- Task item
Give back every record below in full and exactly, but without a single image.

......

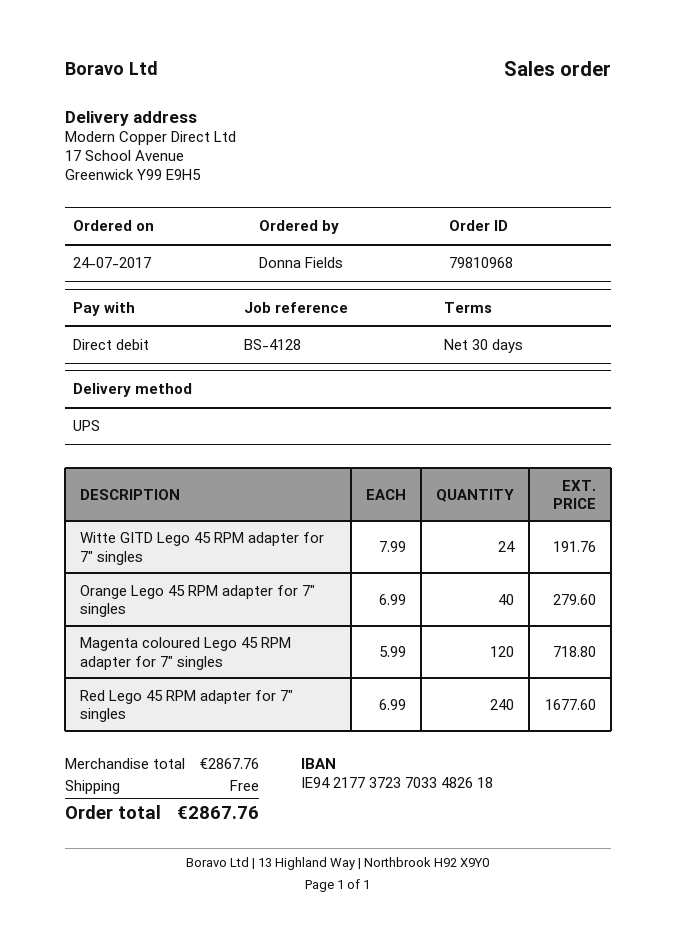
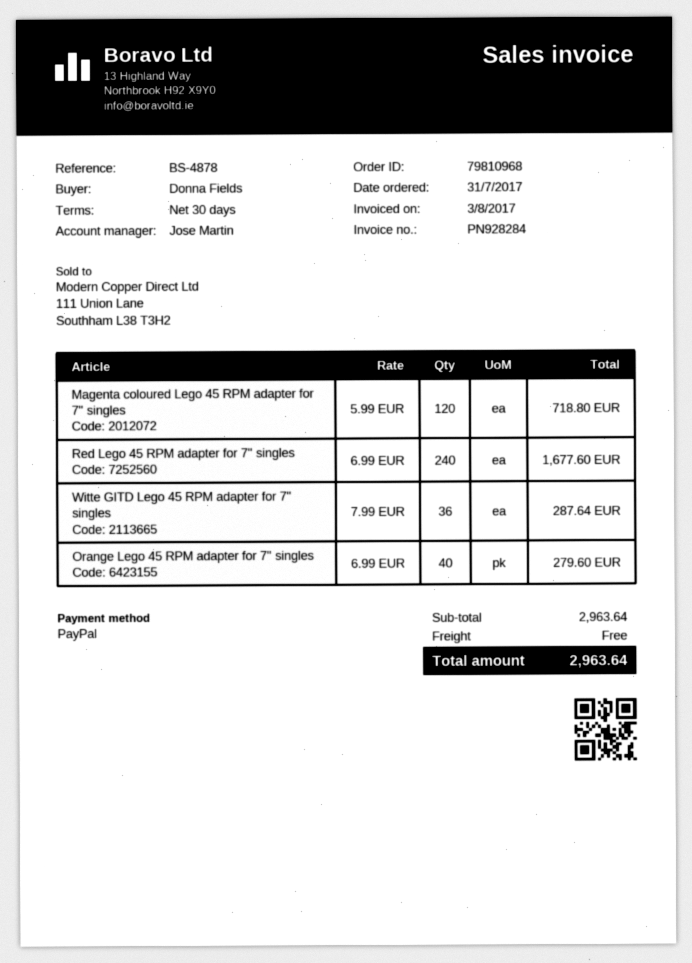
order date: 2017-07-24 -> 2017-07-31
reference: BS-4128 -> BS-4878
payment method: direct debit -> PayPal
Witte GITD Lego 45 RPM adapter for 7" singles: 24 x 7.99 = 191.76 -> 36 x 7.99 = 287.64
subtotal: 2867.76 -> 2963.64
total: 2867.76 -> 2963.64

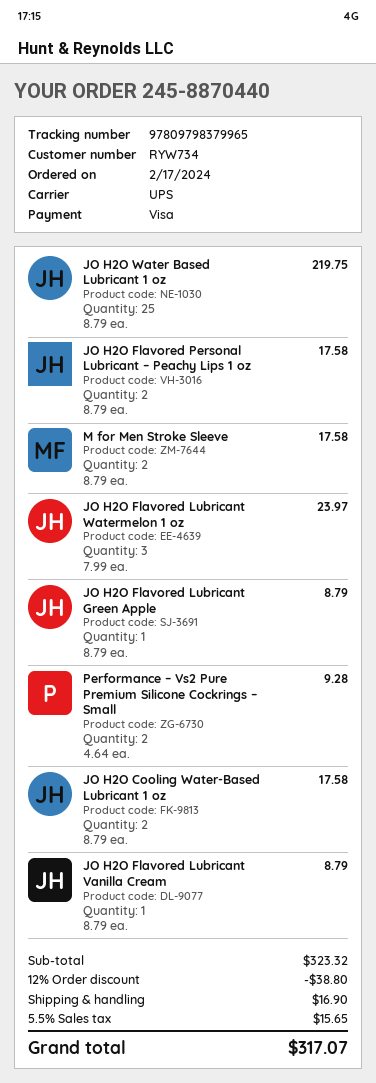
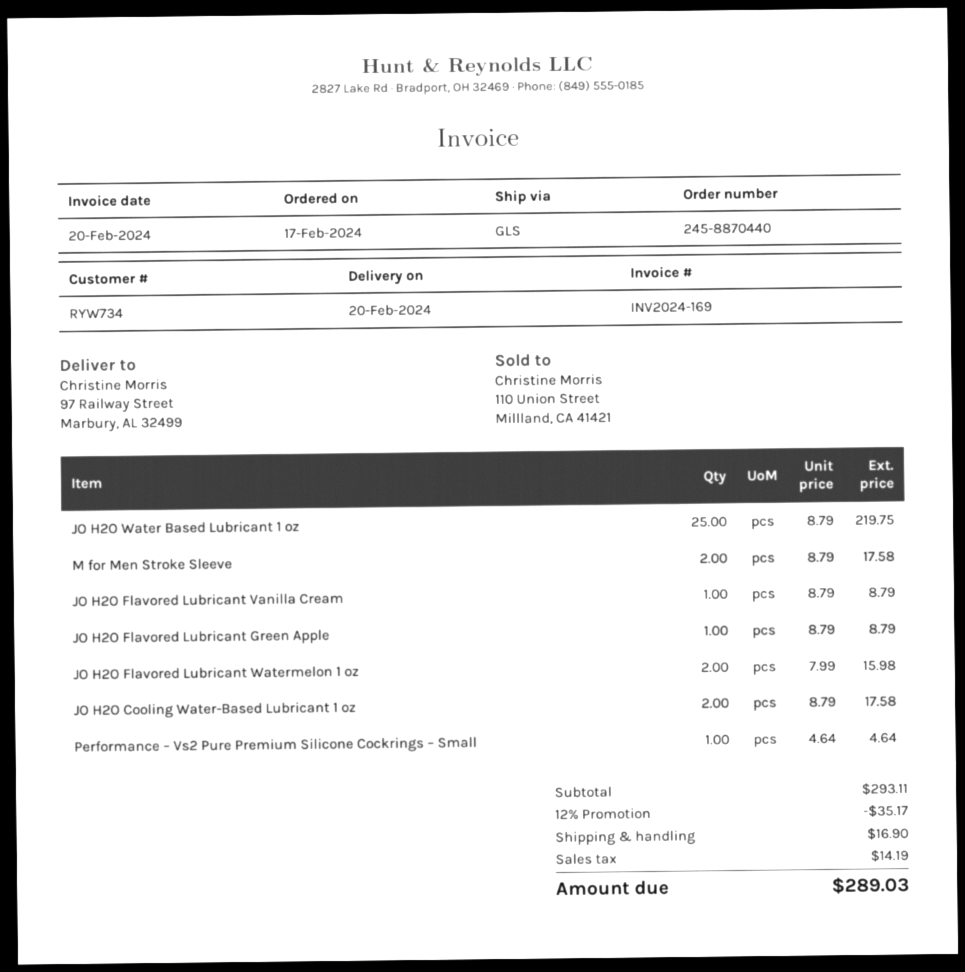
shipping method: UPS -> GLS
JO H2O Flavored Personal Lubricant – Peachy Lips 1 oz: 2 x 8.79 = 17.58 -> none
JO H2O Flavored Lubricant Watermelon 1 oz: 3 x 7.99 = 23.97 -> 2 x 7.99 = 15.98
Performance – Vs2 Pure Premium Silicone Cockrings – Small: 2 x 4.64 = 9.28 -> 1 x 4.64 = 4.64
subtotal: 323.32 -> 293.11
discount: 12% = 38.80 -> 12% = 35.17
tax: 15.65 -> 14.19
total: 317.07 -> 289.03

......

- Reply
order date: 2017-07-24 -> 2017-07-31
reference: BS-4128 -> BS-4878
payment method: direct debit -> PayPal
Witte GITD Lego 45 RPM adapter for 7" singles: 24 x 7.99 = 191.76 -> 36 x 7.99 = 287.64
subtotal: 2867.76 -> 2963.64
total: 2867.76 -> 2963.64

shipping method: UPS -> GLS
JO H2O Flavored Personal Lubricant – Peachy Lips 1 oz: 2 x 8.79 = 17.58 -> none
JO H2O Flavored Lubricant Watermelon 1 oz: 3 x 7.99 = 23.97 -> 2 x 7.99 = 15.98
Performance – Vs2 Pure Premium Silicone Cockrings – Small: 2 x 4.64 = 9.28 -> 1 x 4.64 = 4.64
subtotal: 323.32 -> 293.11
discount: 12% = 38.80 -> 12% = 35.17
tax: 15.65 -> 14.19
total: 317.07 -> 289.03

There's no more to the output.